In the seven years since his inauguration, incumbent Michael D. Higgins has achieved near-heroic status in Irish daily life. Widely adored for his short stature and antiquated speech — as well as for other asinine reasons — the former Teachta Dála (i.e., member of parliament) has capitalized on the romantic image of a poetic, scholarly Ireland that transcends crude obsessions with material wealth.

Material wealth, in Higgins’s telling, almost always signifies America. His speeches, which typically rehash socialist boilerplate, also aim to convey to his international audience distance between Ireland and the United States. And although his rhetoric is routinely light on substance, Higgins has convinced a surprisingly large section of the Irish population that passion, prolixity, and idyllic dreaming are sufficient to qualify him as an intellectual giant…”


“…Higgins is a populist himself.

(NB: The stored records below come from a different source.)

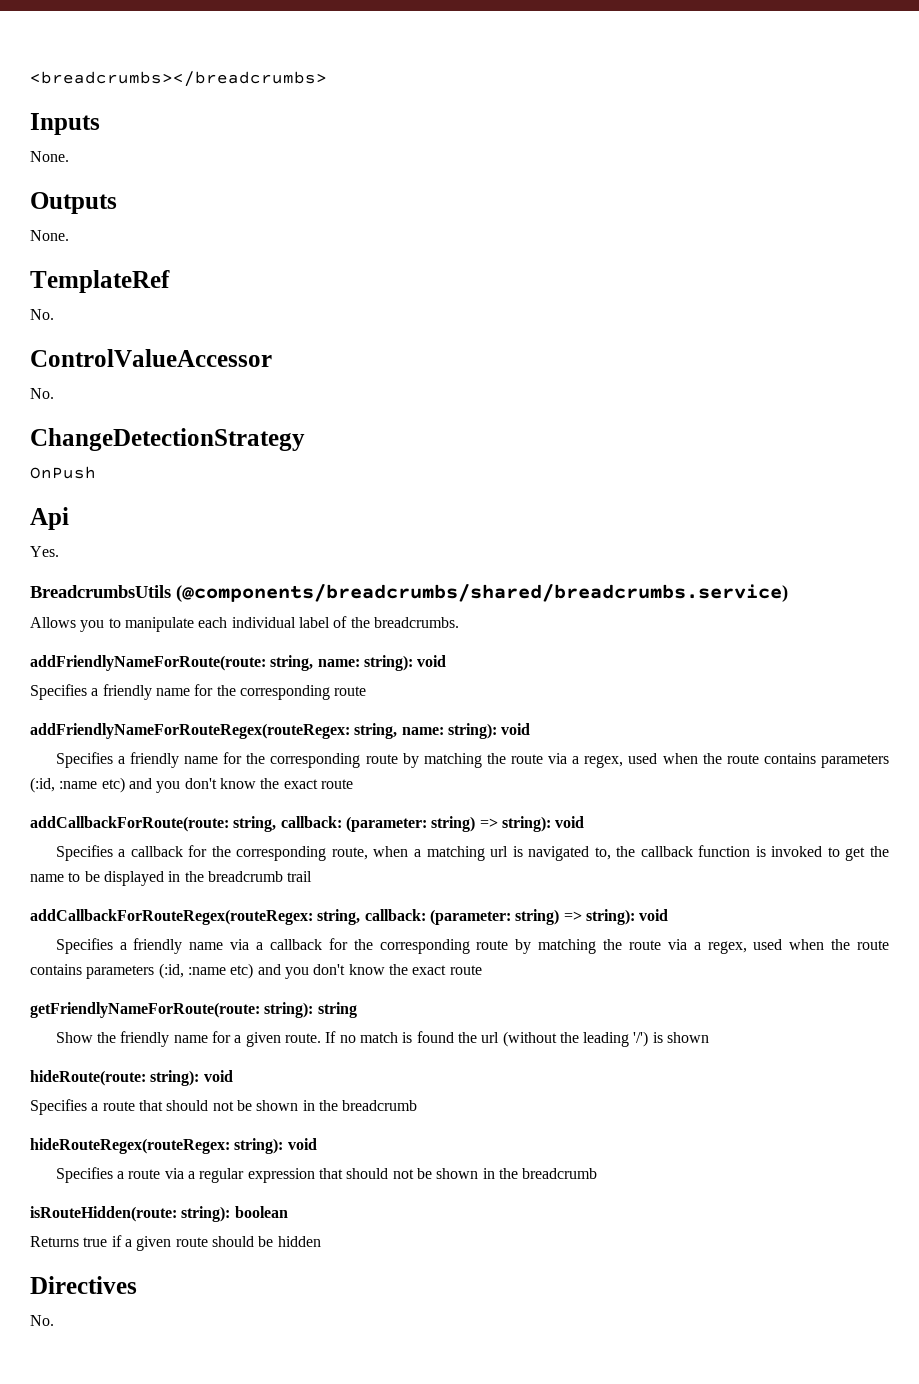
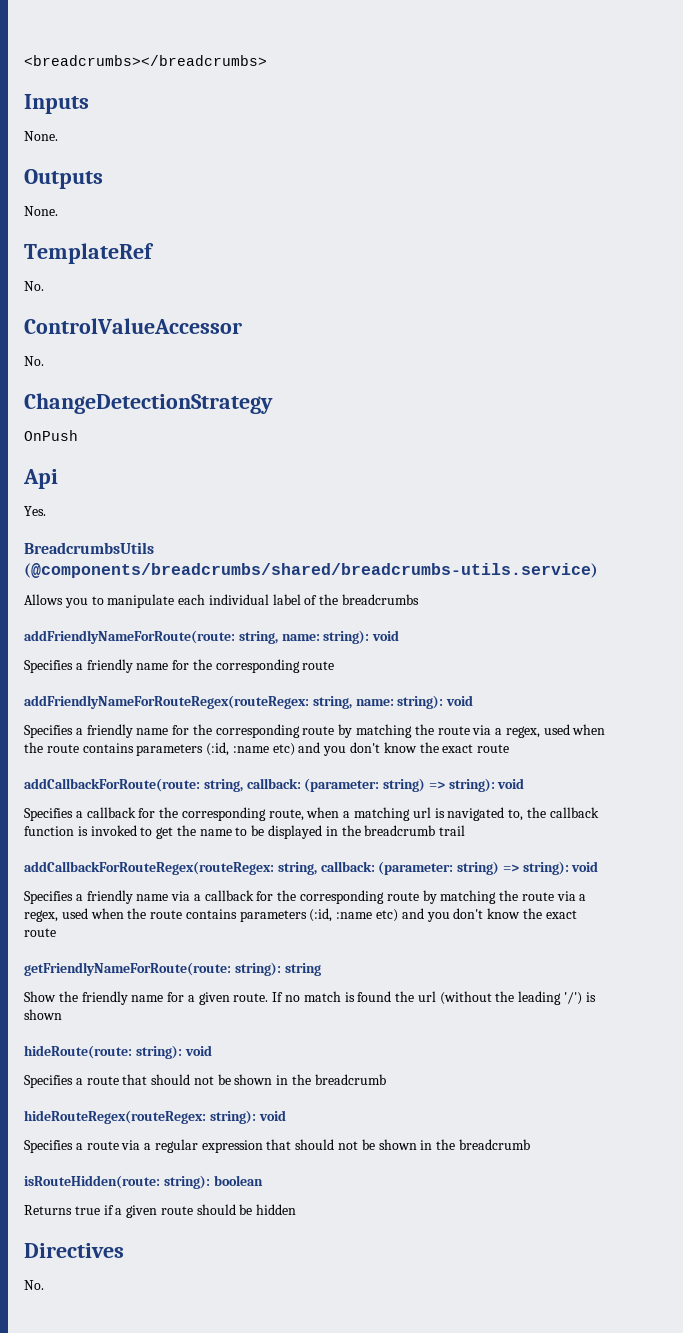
[176,584,788,602] (@components/breadcrumbs/shared/breadcrumbs.service) -> [24,563,598,578] (@components/breadcrumbs/shared/breadcrumbs-utils.service)
[373,617,459,628] breadcrumbs. -> [342,594,420,605] breadcrumbs

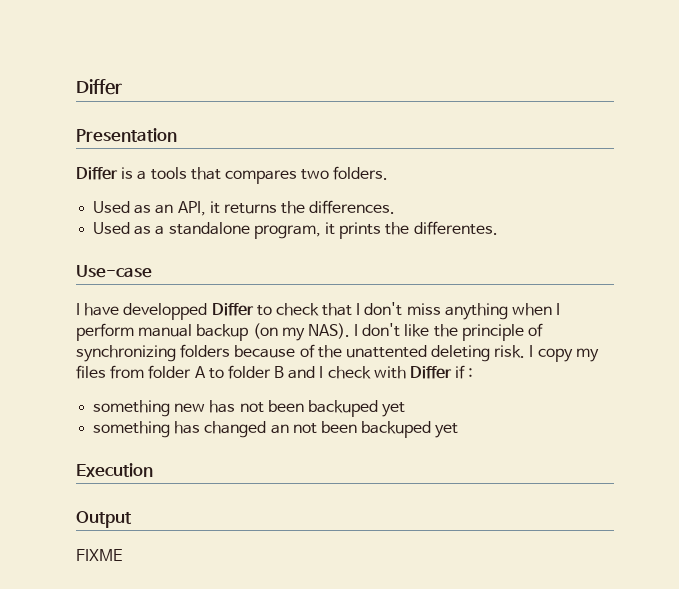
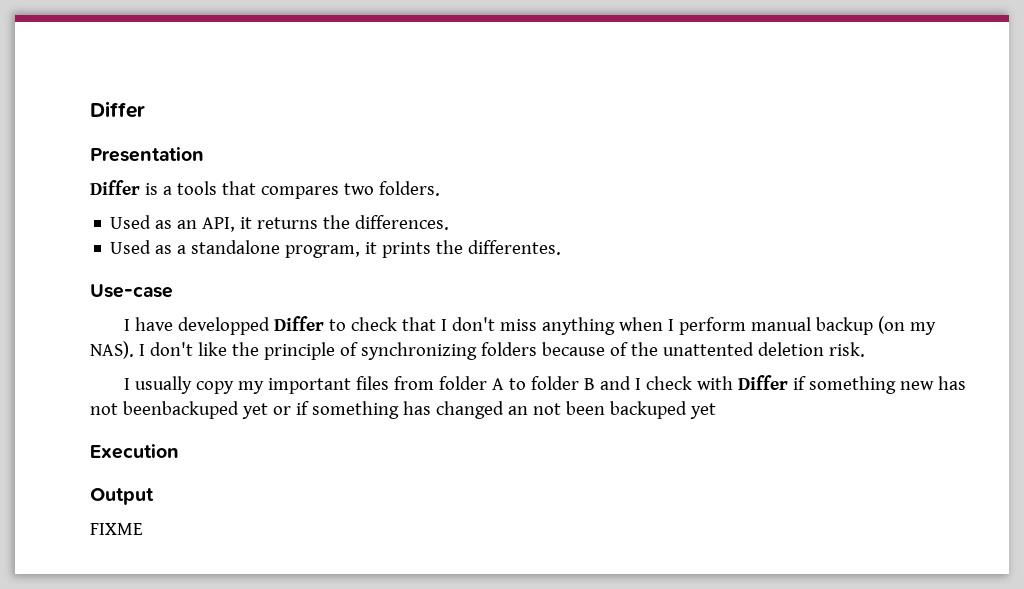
[431,345,491,362] deleting -> [757,342,824,356] deletion
[529,345,534,357] I -> [123,376,192,394] // I usually
(599, 355) none -> [267,378,351,394] important
[468,368,474,378] : // -> (806, 383) none
[267,400,406,417] been backuped yet // -> [122,401,309,419] beenbackuped yet or if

Lionized as a champion of knowledge and reason in an age when ignorance runs amok in Europe and America, Higgins reassures a population discombobulated by Trump and Brexit by feeding their sense of intellectual superiority. Yet that sense of superiority rests on precious little substance. It feeds on grievance anchored in events outside living memory and having to do with an entirely different global power structure. In this respect Higgins’s strain of populism is symptomatic of an Irish identity that longs for parity with American influence despite the obvious asymmetries between the two countries. The most powerful Irishman in Ireland will never compare to the most powerful Irishman in America, after all… …In reality, Higgins’ populist appeal is entirely dependent on America’s apathy. That a figure with his history can be elected at no risk to transatlantic relations — even in the capricious age of Trump — is indicative only of his irrelevance. Sadly, much of Ireland’s population has embraced a parochial way of thinking that rages against American economic and military might, yet takes its benevolence for granted…”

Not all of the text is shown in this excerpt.